3. Audition de LAURENT THERY, Grand prix de l'Urbanisme de l'année 2010
La ville, un enjeu explicite du développement
Le mouvement de concentration urbaine est inéluctable . Il ne peut pas être arrêté. Mais ce mouvement a aussi correspondu à une phase de progrès pour les hommes. Il n'est pas par nature négatif, même si on ressent plutôt la ville comme étant le lieu du mal et la nature le lieu du bien. Il est probable, à titre d'illustration, que les Chinois qui vont nécessairement être confrontés aux limites de leur modèle urbain, trouveront les solutions pour résoudre les problèmes d'environnement, de mobilité, d'occupation de l'espace.
C'est parce que le phénomène urbain est actuellement dans une phase de transition que la ville est surtout ressentie à travers ses nuisances : bruit, pollution, congestion etc. Mais cette situation n'est pas inéluctable. Elle est le résultat d'un développement qui, jusqu'à présent, a été surtout conçu par grands domaines sectorisés et par fragmentation des espaces. C'est ainsi que le territoire péri-urbain, loin d'être une annexe des villes, est un élément constitutif même du développement des villes.
Les villes ne vont pas non plus nécessairement disparaître du fait de l'apparition de « la ville virtuelle » engendrée par les révolutions technologiques de l'internet, des portables et du GPS. Plus ces outils développent des capacités de relations dématérialisées, plus les individus ressentent le besoin de rencontres avec les autres.
De même, contrairement à l'idée selon laquelle ce sont les emplois qui créent l'habitat, on constate désormais que les entreprises vont là où les gens se sentent bien et où ils veulent vivre , là où sont les talents, là où la ville est attractive. La ville devient ainsi un enjeu explicite de développement.
S'agissant de l'environnement, on a cru d'abord que la ville était le problème. Mais si elle est toujours le lieu des problèmes de pollution et de gestion des déchets, la ville est aussi lieu où seront inventées les solutions aux problèmes de l'environnement . La ville qui était jusqu'alors l'objet de développement peut désormais être le sujet du développement et des solutions à inventer.

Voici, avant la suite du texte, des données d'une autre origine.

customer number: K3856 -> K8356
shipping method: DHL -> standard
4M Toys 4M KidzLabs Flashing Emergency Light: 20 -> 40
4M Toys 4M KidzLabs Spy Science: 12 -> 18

Dans le contexte de la mondialisation et des invariants qu'on connaît, chaque ville a néanmoins son sens propre. Chaque ville est particulière malgré le mouvement global d'urbanisation dans le monde . Dès l'instant où on comprend le sens propre d'une ville, alors il devient possible de l'orienter dans une certaine direction. Mais on ne peut changer la ville qu'à partir du moment où on refuse les politiques sectorielles et où on pense global et transversal.
Ces villes qui ont trouvé leur sens sont des villes qui sont fières d'elle-même . C'est le cas à Lille avec l'ensemble tertiaire et commercial d'Euralille. C'est un pôle de rassemblement pour la population. Le traitement des friches industrielles est aussi une opportunité pour donner du sens aux villes. Mais face aux quartiers fragmentés, seule la politique peut apporter une réponse, avec des initiatives en matière de logement, de culture, etc.

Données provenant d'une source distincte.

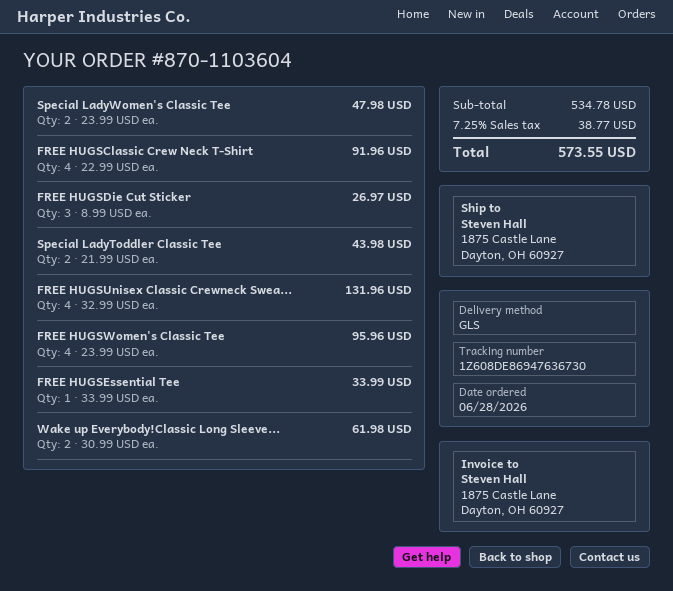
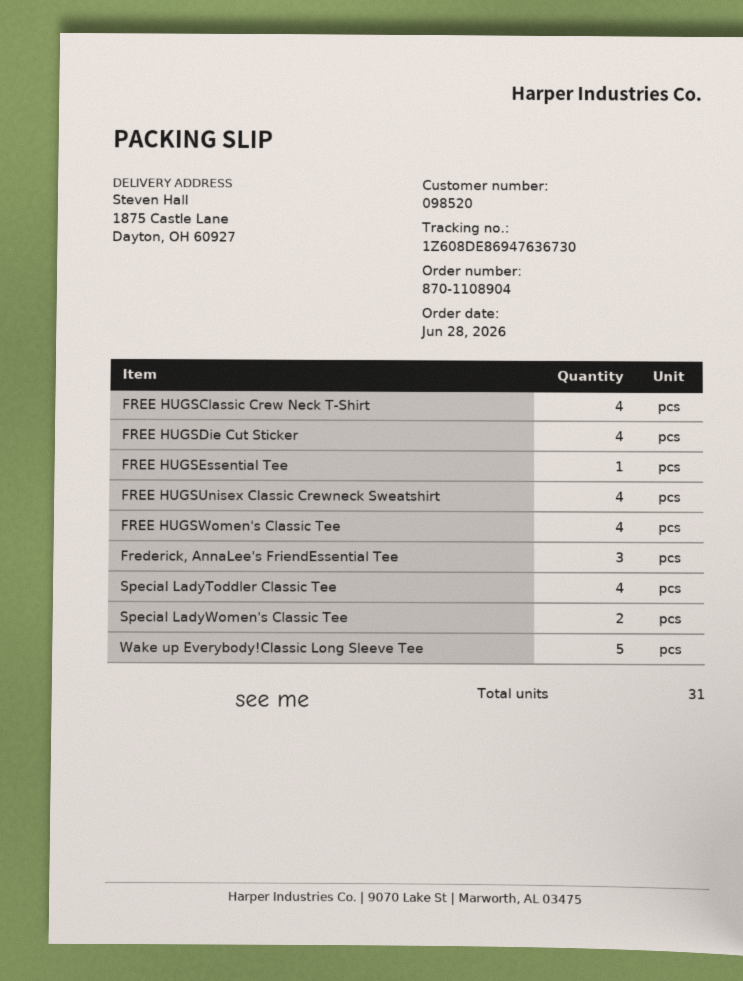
order number: 870-1103604 -> 870-1108904
FREE HUGSDie Cut Sticker: 3 -> 4
Special LadyToddler Classic Tee: 2 -> 4
Wake up Everybody!Classic Long Sleeve...: 2 -> 5
Frederick, AnnaLee's FriendEssential Tee: none -> 3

L'attractivité d'une ville implique dans le domaine culturel à la fois une politique élitiste attirant des visiteurs lointains et une politique populaire pour tous les habitants . D'ailleurs le grand public est souvent plus accueillant à l'art contemporain que le public averti. Il trouve souvent plus de raisons de s'en amuser et d'y être distrait.
Pour réussir cette orientation, il faut apporter partout du mélange : une fonction dominante doit être mêlée à d'autres fonctions. C'est ce qui a constitué le succès de l'île de Nantes avec un mélange des fonctions urbaines et un habitat lui-même socialement mélangé. Le mélange est un élément de la qualité de la vie qui permet d'éviter ou de lutter contre l'entre-soi.
Néanmoins, la ville étant un lieu de liberté, on ne peut pas tout réguler dans une ville.
Contrairement au pessimisme ambiant sur les capacités des villes européennes à se mobilier et à se renouveler, le potentiel des villes occidentales et françaises en particulier reste très important . Il n'y a pas de bons projets qui ne trouvent leurs financements.
En définitive, on doit savoir que, derrière les invariants urbains, il y a toujours des politiques possibles. Il y a toujours la possibilité de faire autre chose que le laisser-faire. Le rôle du politique reste essentiel pour faire fonctionner l'urbain généralisé .
Mais il faut certainement faire bouger certaines situations ; par exemple c'est une hérésie que de vouloir continuer à piloter les villes à partir des communes alors que les politiques structurantes ne peuvent être décidées qu'au niveau de l'agglomération. Le résultat est que les citoyens sont de fait écartés des grands choix structurants parce que le projet municipal l'emporte sur le projet de la communauté.